The Devouring Gray(10)
It felt like Violet had only been playing the piano for ten minutes, maybe twenty, but her phone said she’d been sitting in the music room for almost four hours. She’d gotten carried away with her playing before, but never like this.
Violet rose from the bench and hurried to the door.
That discomfort still lingered when she reached her bedroom. It was much bigger than her room in Ossining, the walls reddish-brown stone, the bed a large four-poster thing that looked like something out of a museum. Also, there was more creepy taxidermy. Violet carted out a crow and a deer head and dumped them in the room next door, fighting a strange urge to apologize to them.
She swung open the door to her bedroom, and her eyes lit on the pyramid of boxes stacked beside the far wall, each marked ROSIE in big black letters.
The night before Juniper packed up Rosie’s bedroom for the move, Violet set foot inside it for the first time since the accident. She combed through the bookshelves, the dresser, the closet, and exorcised her sister’s secrets: the half-drunk whiskey bottle beneath the mattress, the lingerie stuffed in her T-shirt drawer, the love notes from Elise tucked into her jacket. She spent an hour turning Rosie from the person she had been into the person her mother had wanted her to be, and when she was done, she’d curled up in her own bed, a hollow, ashy taste in her mouth.
The boxes were the result of that packing, a colorful but tasteful portrait of a girl who’d been artistic, but charmingly so, more Monet than Van Gogh. Violet turned her eyes away from the boxes to the painting that hung above them.
It was one of Rosie’s portfolio pieces, an abstract meant to represent Violet, bits of paint all blurred and pushed together in dizzying patterns that spun and whirled if you looked at them from the right angles. She’d done four canvases, one for each member of the Saunders family, even though their father was long dead, and they’d gotten her into her top three art schools. Soul paintings, she’d called them, and although Violet had teased Rosie about her New Age proclivities, she couldn’t deny the name felt right.
Maybe the rest of Rosie’s things were a lie, but Violet’s soul painting wasn’t. Violet stepped toward it, her discomfort fading away as she stared at the familiar canvas.
She touched her fingertips to it, then drew the curtains across her bedroom window. The black outlines of the trees gleamed in the moonlight, zigzagging along the side of the house like a row of broken teeth.
Harper Carlisle moved through a fluid series of parries and ripostes, her bare toes pressing into the dirt as she upped the pace of her footwork. She pictured the monster in the Gray—thin, skeletal, faceless—and lunged. The yellowing lace of her nightgown bunched around her knees as she drove her blade through the imaginary creature’s chest.

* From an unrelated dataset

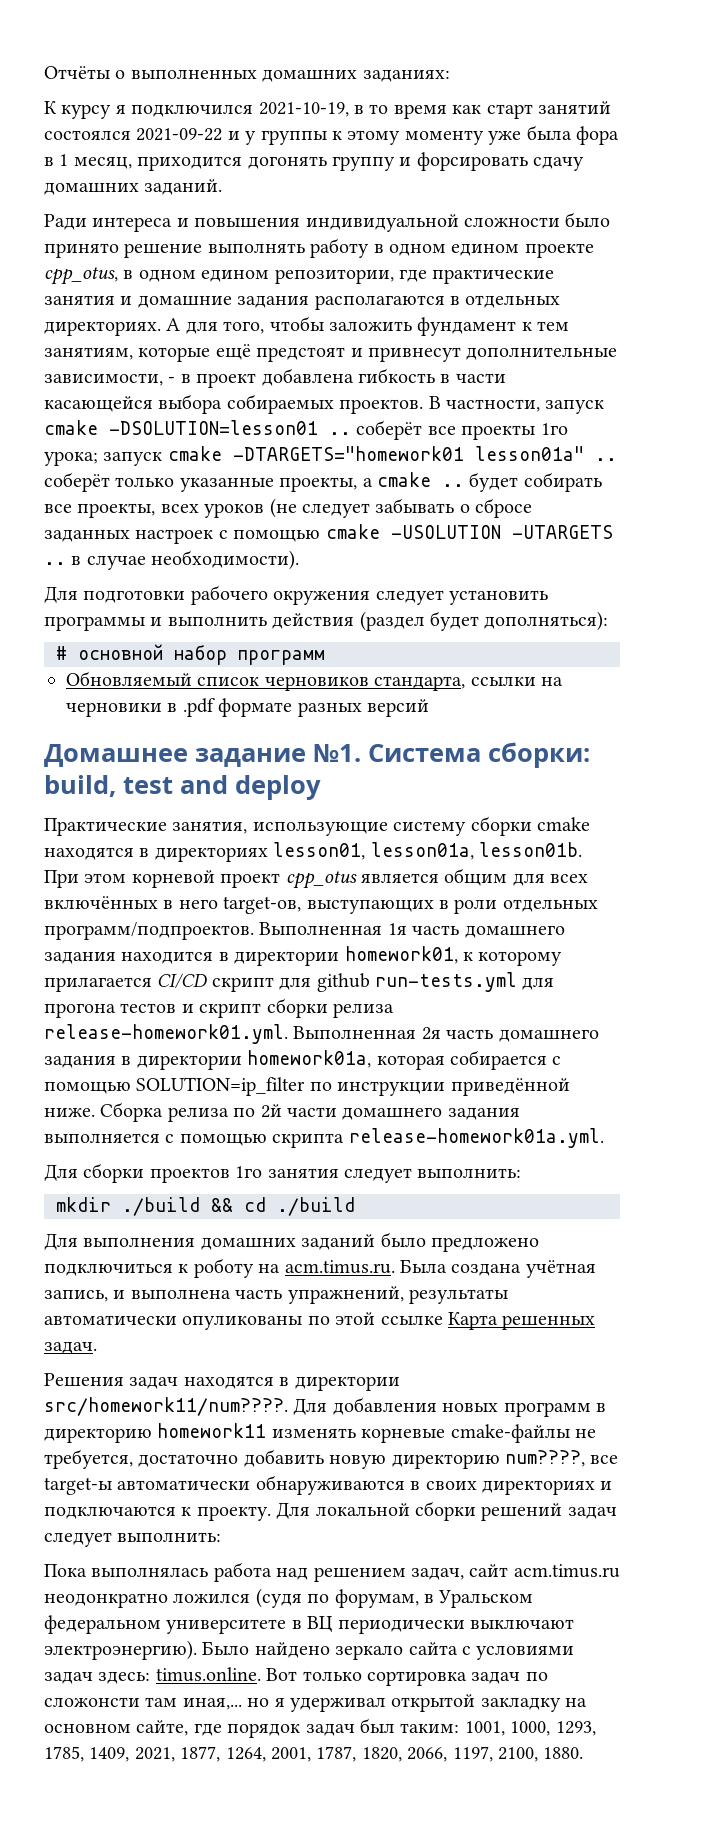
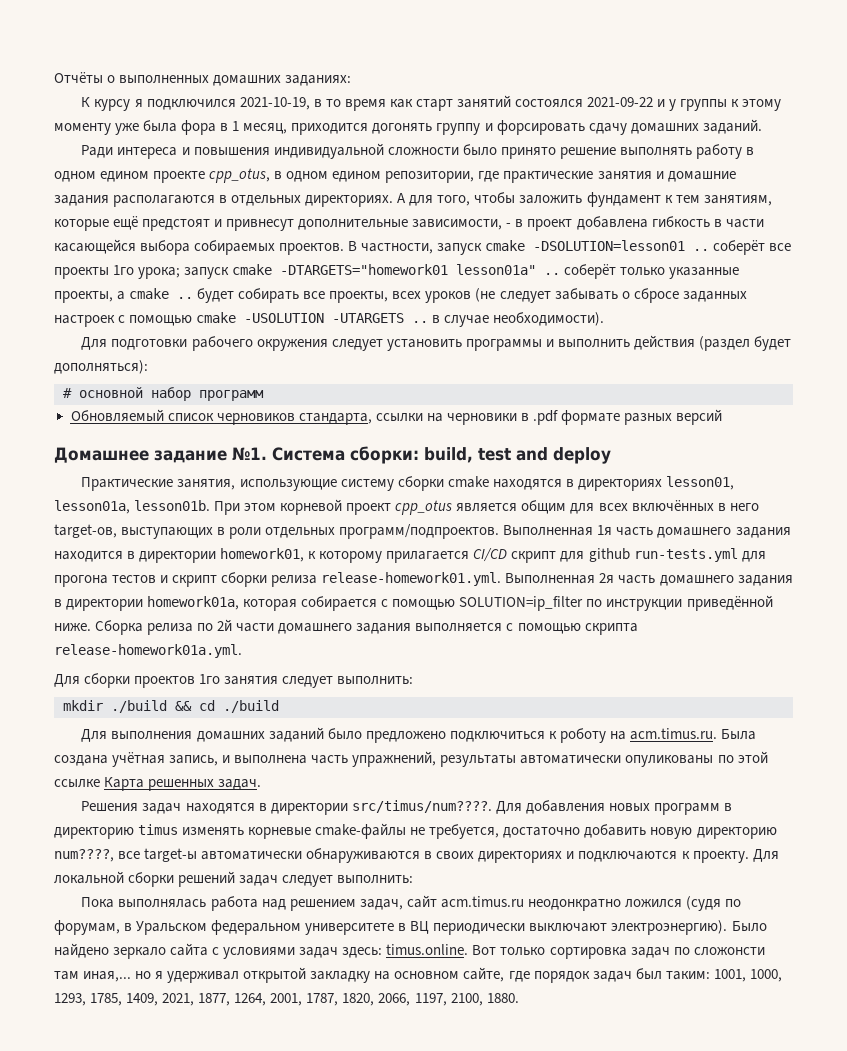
[44,1397,288,1416] src/homework11/num????. -> [351,800,492,813] src/timus/num????.
[157,1423,267,1438] homework11 -> [138,824,179,835] timus

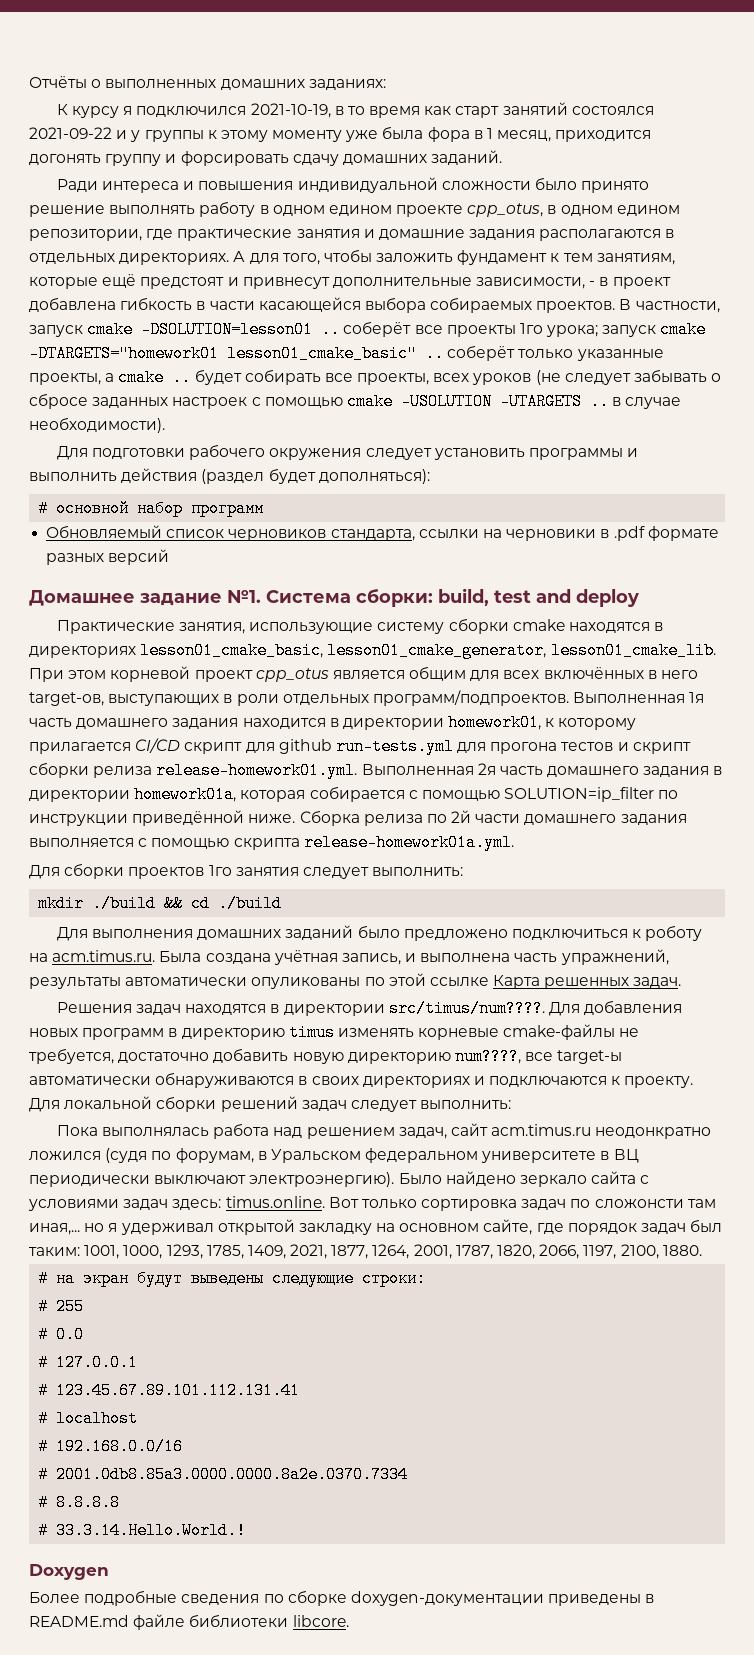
[456,264,537,275] lesson01a" -> [227,345,417,362] lesson01_cmake_basic"
[665,476,734,490] [54,500,211,514] lesson01, lesson01a, lesson01b. -> [140,642,716,659] lesson01_cmake_basic, lesson01_cmake_generator, lesson01_cmake_lib.
(519, 998) none -> [38,1270,427,1287] [38,1298,85,1315] [38,1326,85,1343] [38,1354,139,1371] [38,1382,301,1399] [38,1410,139,1427] [38,1438,184,1455] [38,1466,409,1483] [38,1494,121,1511] [38,1522,247,1539] [29,1564,109,1580] [29,1590,655,1606] [29,1614,349,1630] // # на экран будут выведены следующие строки: // # 255 // # 0.0 // # 127.0.0.1 // # 123.45.67.89.101.112.131.41 // # localhost // # 192.168.0.0/16 // # 2001.0db8.85a3.0000.0000.8a2e.0370.7334 // # 8.8.8.8 // # 33.3.14.Hello.World.! // Doxygen // Более подробные сведения по сборке doxygen-документации приведены в README.md файле библиотеки libcore.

She didn’t know what the Beast looked like. No one alive did.
Harper knew what it sounded like, though. Hardly a day went by where she wasn’t haunted by the memory of its hollow, tinny voice inside her head.

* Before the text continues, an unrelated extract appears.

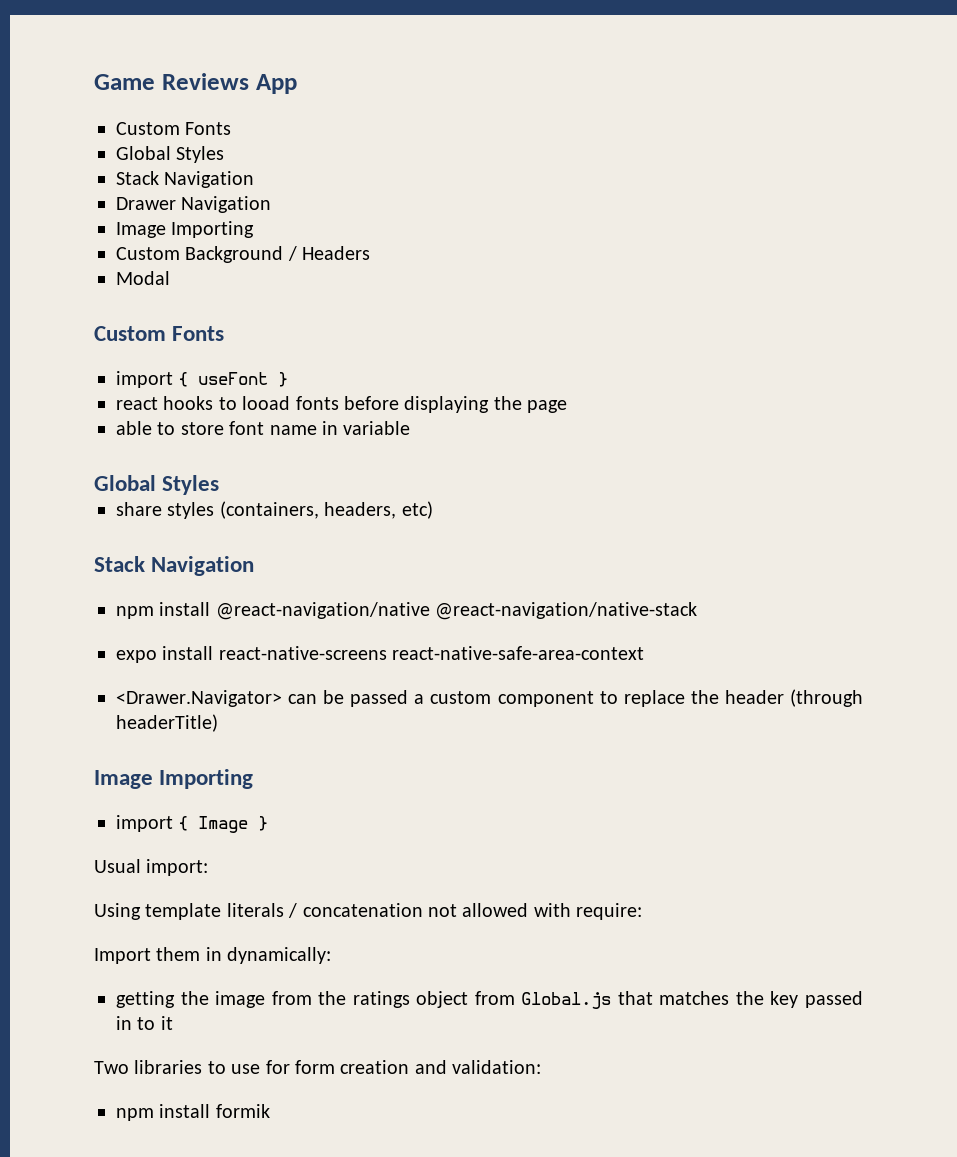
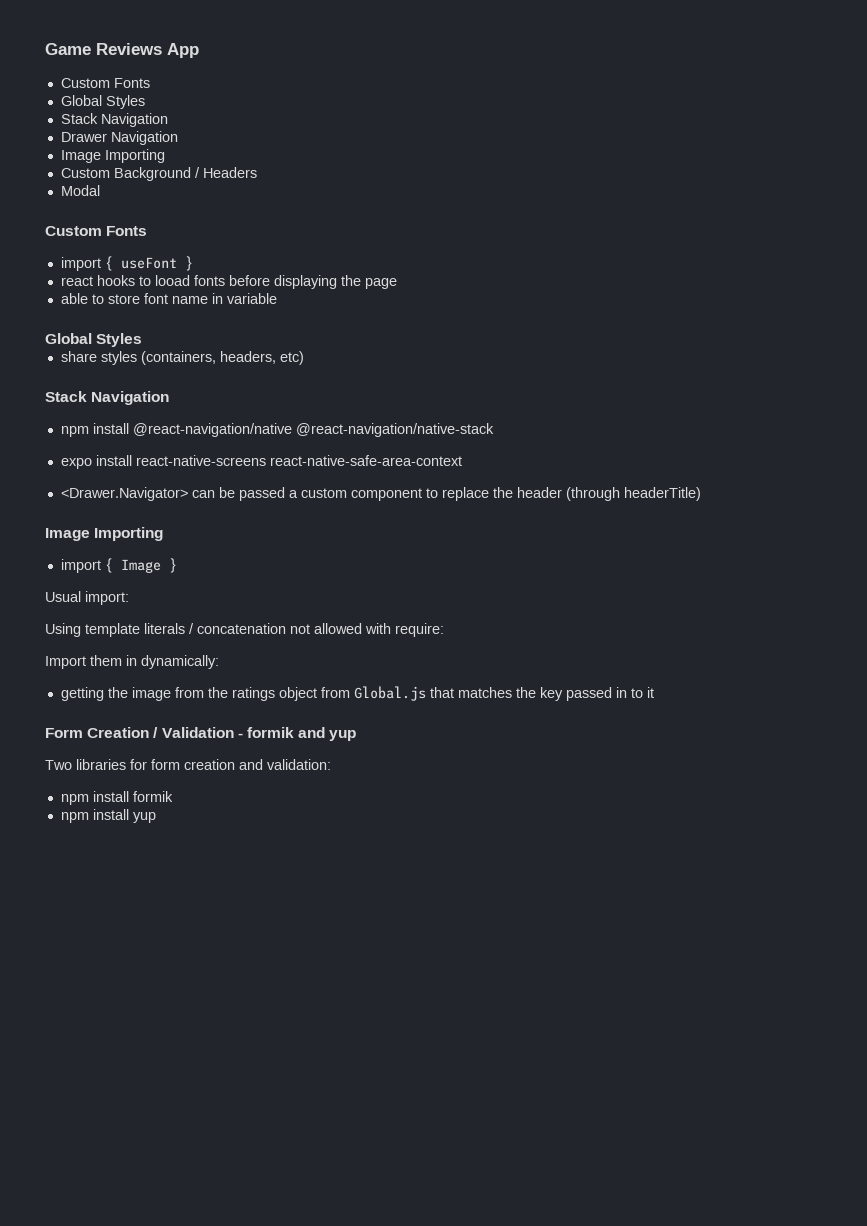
(173, 1023) none -> [45,727,357,741] // Form Creation / Validation - formik and yup
[207,1061,261,1074] to use -> (126, 764) none
(270, 1111) none -> [60,809,156,823] // npm install yup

It was almost dawn now, but she’d been up since three, practicing her swordplay behind her family’s cottage. Stone animals nestled in the dying grass around her, a reddish-brown audience. These statues were the closest thing the Carlisles had to family heirlooms. Some were sentinels, carved from the rock excavated from the family lake and serving as crude vessels for the Carlisles’ eyes and ears—but others, like the deer, had been real animals once, before a Carlisle turned them to stone guardians that could bend to their will with a mere touch.
It had been a long time since Four Paths had seen a Carlisle that powerful.
“I win,” Harper said softly, just as the phone she’d nestled between the dormant deer guardian’s ears began to sound with her morning alarm. She kept the sword with her as she headed back inside, even though she had to use her residual limb to jimmy the doorknob open. Losing her left hand had changed the way she fought, altered her balance and footwork, the way she lunged across the grass. But it hadn’t changed how confident Harper felt when she was holding a sword.
It was far less daunting to think about the first day of school with a blade in her hand.
Harper wiped her feet off and moved soundlessly through her house, stopping only to reluctantly slot the sword back into its place of honor above the mantel. Maybe waking up this early to practice was excessive, but there were eight members of her family. All were nosy, including the baby. And none of them knew she’d kept training after the accident.
Harper was willing to take drastic measures to keep it that way. It wasn’t like she’d slept much since the day she’d lost her left hand.
The day she’d slipped into the Gray.
Three years later, and Harper still dreamed of the lake closing over her head. Of resurfacing somewhere new, where her breath couldn’t fill her lungs and her arm crumbled into stone on the riverbank. It was a forest, or at least it looked like one, but the trees were skeletal and twisted, bowed beneath an unmoving sky that shone like splintered steel.
There was no color in the Gray. No color except the sharp crimson shine of her blood.
Harper shook the memories away, shuddering, and went on with her morning.
By the time her parents’ alarm went off at six, Harper had dressed, given up on her waist-length dark curls, and perfected her eyeliner. She spent the next half hour wrangling Brett and Nora out of bed and getting them ready for school, all while trying not to trip over the cord of Mitzi’s hair straightener.